**Task goal:**
In the listing below, find each line with the string "family" and report it.
*** Begin section ***
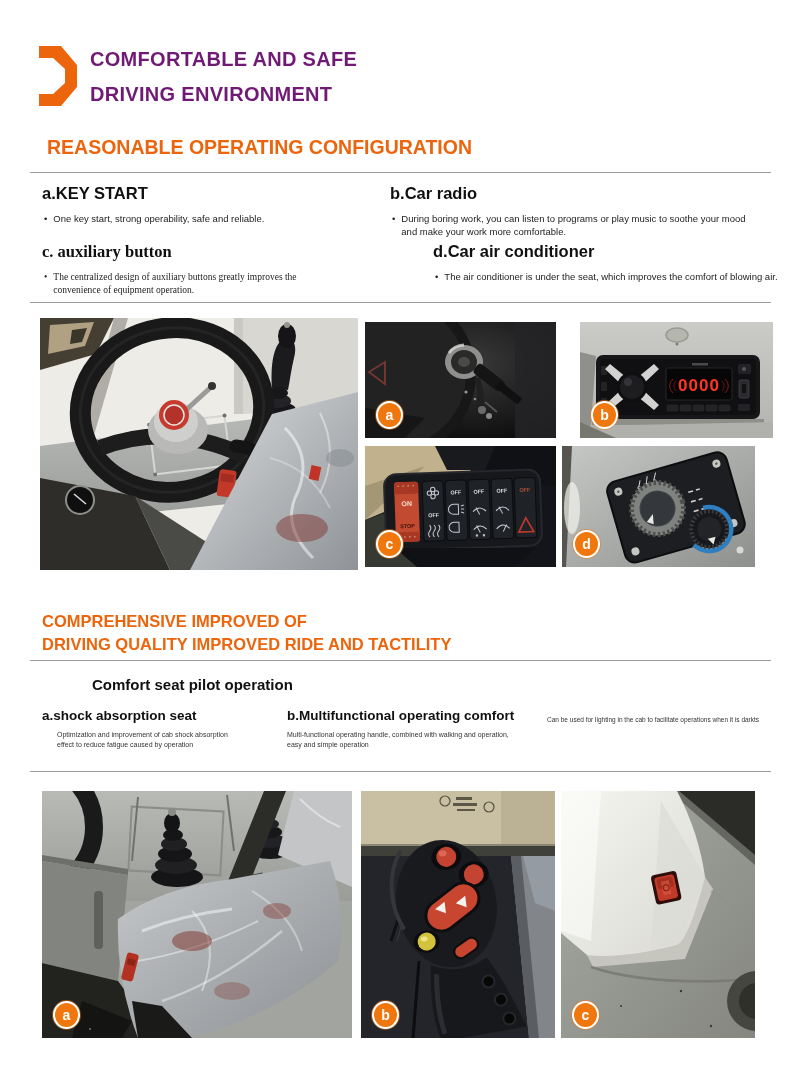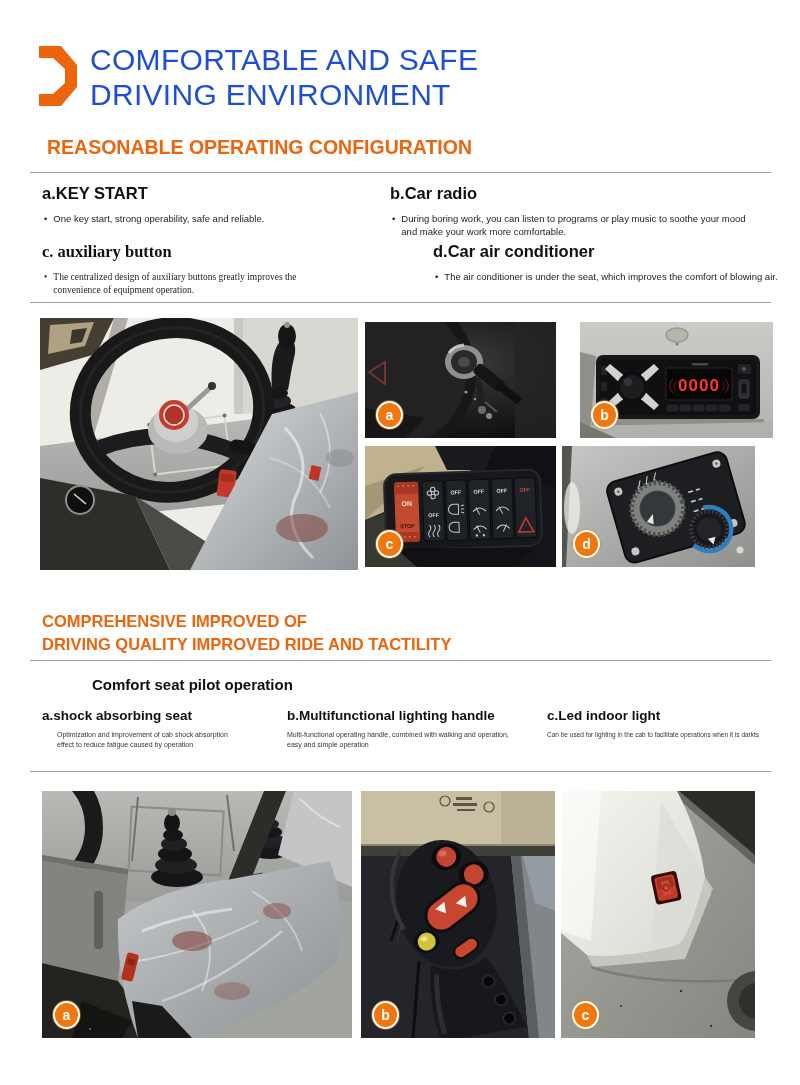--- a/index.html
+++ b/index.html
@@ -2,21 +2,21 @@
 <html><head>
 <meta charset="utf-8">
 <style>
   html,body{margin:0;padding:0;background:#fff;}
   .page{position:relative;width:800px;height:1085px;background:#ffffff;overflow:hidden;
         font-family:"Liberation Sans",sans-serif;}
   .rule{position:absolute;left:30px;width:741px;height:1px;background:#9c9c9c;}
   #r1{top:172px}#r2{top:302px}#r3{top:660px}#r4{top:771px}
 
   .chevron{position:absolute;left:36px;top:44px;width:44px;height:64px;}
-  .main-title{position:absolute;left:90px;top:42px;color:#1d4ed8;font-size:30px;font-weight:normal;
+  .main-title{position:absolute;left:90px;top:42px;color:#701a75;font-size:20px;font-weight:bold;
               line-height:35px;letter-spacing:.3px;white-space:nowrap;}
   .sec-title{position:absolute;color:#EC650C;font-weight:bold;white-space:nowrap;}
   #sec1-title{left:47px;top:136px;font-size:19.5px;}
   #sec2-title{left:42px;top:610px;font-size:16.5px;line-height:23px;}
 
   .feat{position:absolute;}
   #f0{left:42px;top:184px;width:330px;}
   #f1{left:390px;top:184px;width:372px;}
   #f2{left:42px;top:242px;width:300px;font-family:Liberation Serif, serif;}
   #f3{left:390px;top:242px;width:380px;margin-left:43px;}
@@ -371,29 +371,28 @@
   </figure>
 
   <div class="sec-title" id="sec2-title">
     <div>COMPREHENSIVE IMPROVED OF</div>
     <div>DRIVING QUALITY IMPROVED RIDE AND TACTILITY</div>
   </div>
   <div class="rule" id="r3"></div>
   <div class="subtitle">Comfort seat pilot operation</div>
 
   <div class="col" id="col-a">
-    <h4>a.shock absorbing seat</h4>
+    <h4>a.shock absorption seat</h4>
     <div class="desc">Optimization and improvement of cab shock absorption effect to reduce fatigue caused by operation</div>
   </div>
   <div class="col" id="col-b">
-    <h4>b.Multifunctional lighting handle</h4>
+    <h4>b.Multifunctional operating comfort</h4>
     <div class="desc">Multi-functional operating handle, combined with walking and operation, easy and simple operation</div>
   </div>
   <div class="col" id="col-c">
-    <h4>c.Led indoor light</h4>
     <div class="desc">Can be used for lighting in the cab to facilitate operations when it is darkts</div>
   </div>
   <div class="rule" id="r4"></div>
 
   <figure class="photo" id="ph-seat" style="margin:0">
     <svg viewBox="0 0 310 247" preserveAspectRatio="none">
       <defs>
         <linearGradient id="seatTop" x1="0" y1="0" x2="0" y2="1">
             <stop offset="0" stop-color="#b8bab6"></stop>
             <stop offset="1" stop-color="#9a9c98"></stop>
*** End section ***
**Finished task:**
         font-family:"Liberation Sans",sans-serif;}
   #f2{left:42px;top:242px;width:300px;font-family:Liberation Serif, serif;}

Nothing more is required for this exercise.